I follow real estate as a hobby among many others to fill the ample time of retirement.
A sudden surge of homes littering my email box to find many of the same realtors offering
the homes over and over and over again. This is one really crude style of flipping.
The one that buys, lets sit and then sells. I documented the average of homes $200,000
per year from the original purchase price. Give or take depending on the property. I enter
these homes the previous year when being sold and reenter once more when being sold
again the following year. Nothing done. No make over..squat. As much as I despise what flipping
has come to in today's world, this is the lowest of lows. It's one thing to buy a refurbished
home on a flip ....money at times well spent........it's another thing to buy a flip in which
the only expense was a cheap paint brush and a can of paint. The realty profession continues
to sink lower and lower to the bottom of barrel as an exercise in daily work to now do nothing!
Borrow ,invest and flipping homes as your own personal bank. I feel its my obligation to bring
this to light to the unknowing and first time home buyer. It is your money that is being stolen.
Take care of it. When purchasing a home use a realtor app that allows you to see the history of
a home. If you see a home that was recently purchased and quickly being sold that is a red flag.
I will not look at homes that have been owned less than 10 to 20 years. Something to think about.
Some realtors go as far as removing the sale history of the home. Those are bigger red flags.
All home histories can be researched. It is public domain. If a realtor hides such things
what else is he likely to hide from you the prospectus buyer? The best you can do to counter
punch this uncontrolled capitalist thievery is to not buy any homes that pop up red flags.

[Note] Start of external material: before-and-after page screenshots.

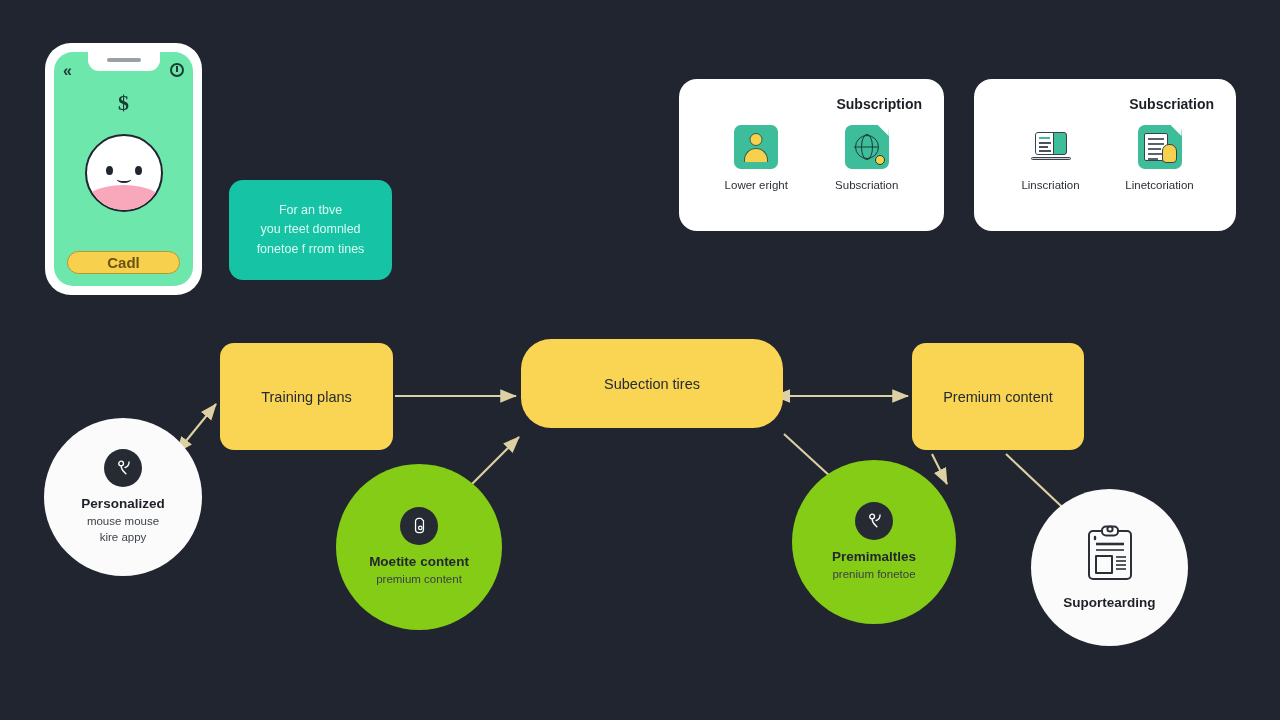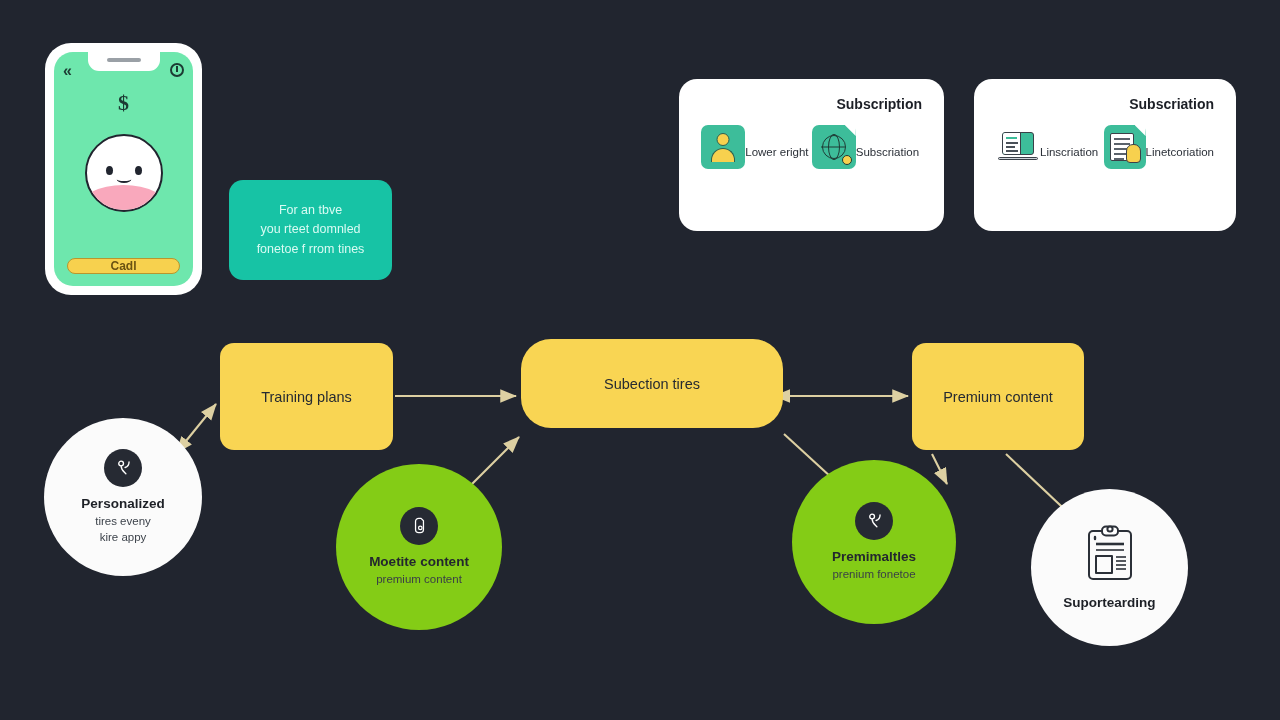"Lower eright" .card-item { flex-direction: row -> column }
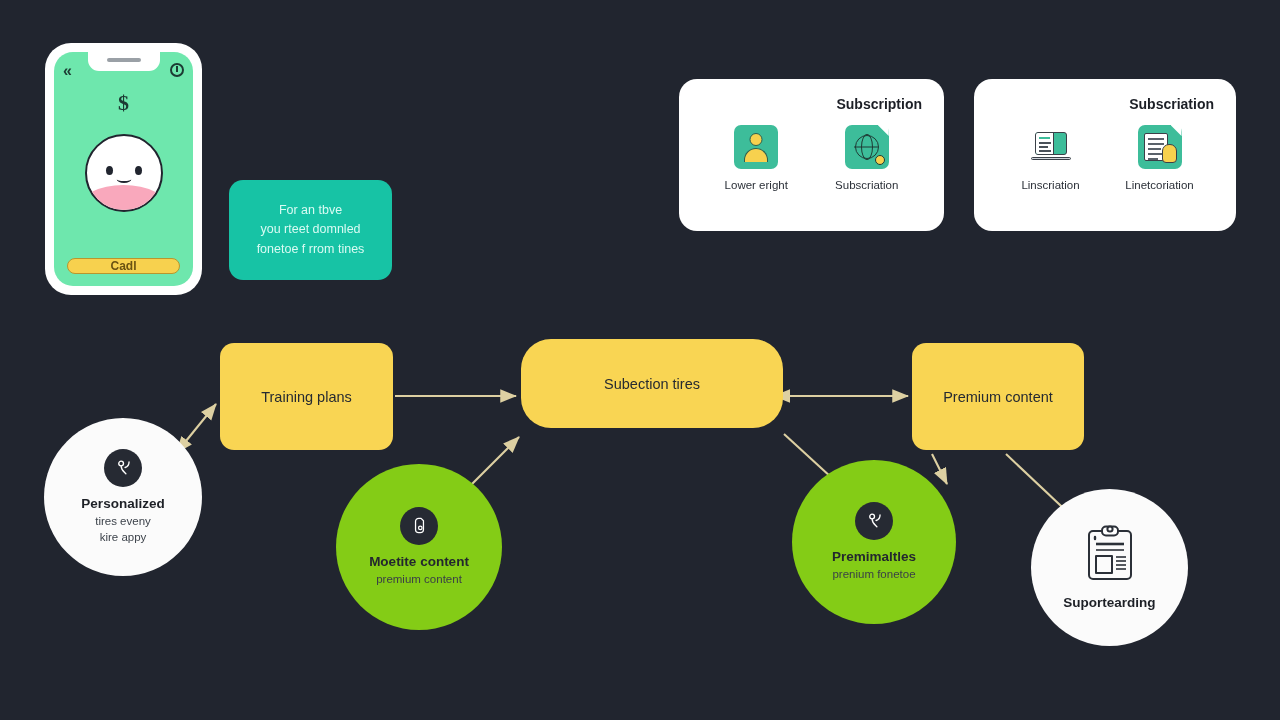"Cadl" .call-btn { font-size: 12px -> 15px; height: 16px -> 23px }
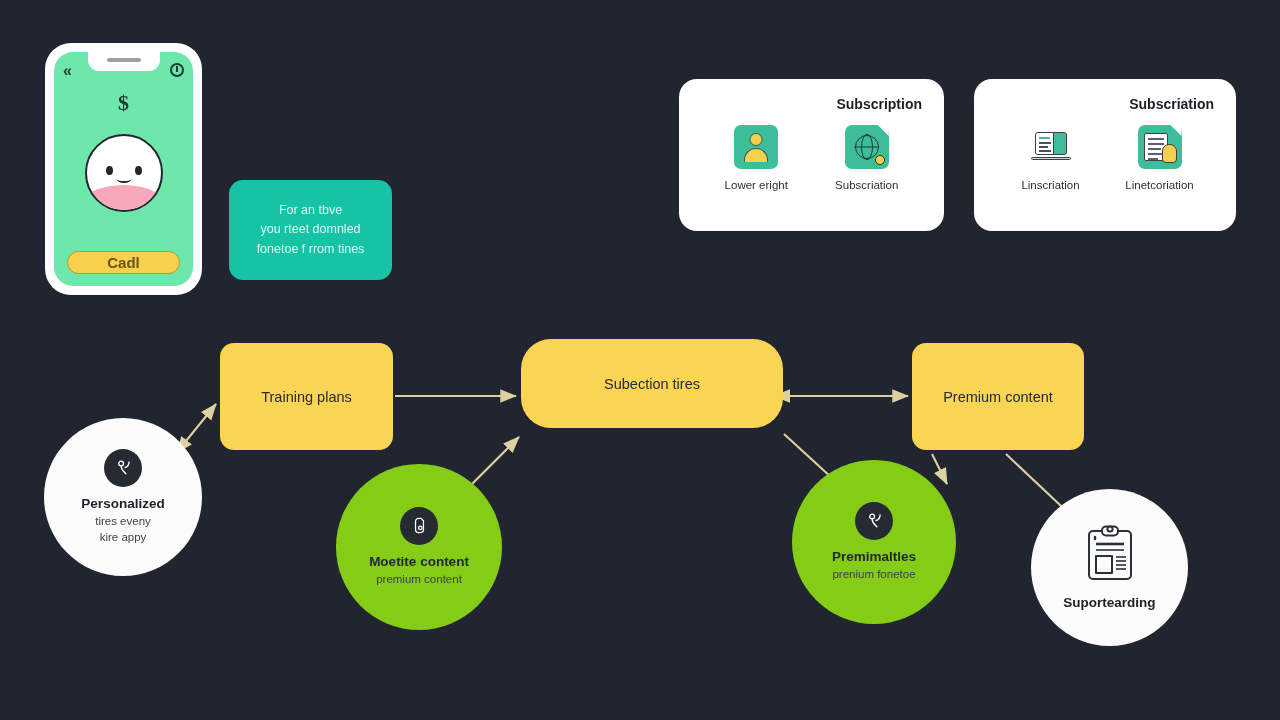"tires eveny" div.c-sub { text: tires eveny -> mouse mouse }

It is to your advantage to buy a home that needs TLC and slowly make improvements on your
own time . You will save hundreds of thousands. I did just that many years ago. When I ever
decide to sell my home potential buyers will know a detailed history of maintenance and upkeep.
No different than doing your home work when buying a car. You deserve the same. Not purchasing
these overpriced and unmaintained homes hopefully lands the knockout blow that these licensed
thieves deserve.

What is your opinion?
Curious minds would like to know.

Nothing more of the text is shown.